┏━━
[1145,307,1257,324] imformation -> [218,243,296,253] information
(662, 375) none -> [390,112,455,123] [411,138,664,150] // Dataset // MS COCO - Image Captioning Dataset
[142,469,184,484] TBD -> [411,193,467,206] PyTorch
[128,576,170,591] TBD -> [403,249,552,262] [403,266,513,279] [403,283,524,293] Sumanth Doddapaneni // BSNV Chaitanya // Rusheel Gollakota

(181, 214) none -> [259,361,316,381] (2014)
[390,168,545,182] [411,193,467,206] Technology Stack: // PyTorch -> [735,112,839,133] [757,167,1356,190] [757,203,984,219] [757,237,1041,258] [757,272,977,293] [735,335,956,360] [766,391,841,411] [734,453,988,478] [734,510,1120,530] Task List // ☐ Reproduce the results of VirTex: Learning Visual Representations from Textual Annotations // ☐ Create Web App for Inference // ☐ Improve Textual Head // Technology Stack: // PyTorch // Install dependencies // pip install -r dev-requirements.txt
┗━━
┏━━
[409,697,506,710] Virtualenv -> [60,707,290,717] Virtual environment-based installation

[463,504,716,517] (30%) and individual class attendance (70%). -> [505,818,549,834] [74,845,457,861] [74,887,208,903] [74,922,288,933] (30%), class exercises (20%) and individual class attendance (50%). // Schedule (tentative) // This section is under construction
┗━━
*ABOUT THIS TASK*
Please give back, exactly as it stands above, the stretch from the line with "[1145,307,1257,324] imformation ->" through the line with "(181, 214) none -> [259,361,316,381] (2014)", and no line outside it.

*YOUR RESPONSE*
[1145,307,1257,324] imformation -> [218,243,296,253] information
(662, 375) none -> [390,112,455,123] [411,138,664,150] // Dataset // MS COCO - Image Captioning Dataset
[142,469,184,484] TBD -> [411,193,467,206] PyTorch
[128,576,170,591] TBD -> [403,249,552,262] [403,266,513,279] [403,283,524,293] Sumanth Doddapaneni // BSNV Chaitanya // Rusheel Gollakota

(181, 214) none -> [259,361,316,381] (2014)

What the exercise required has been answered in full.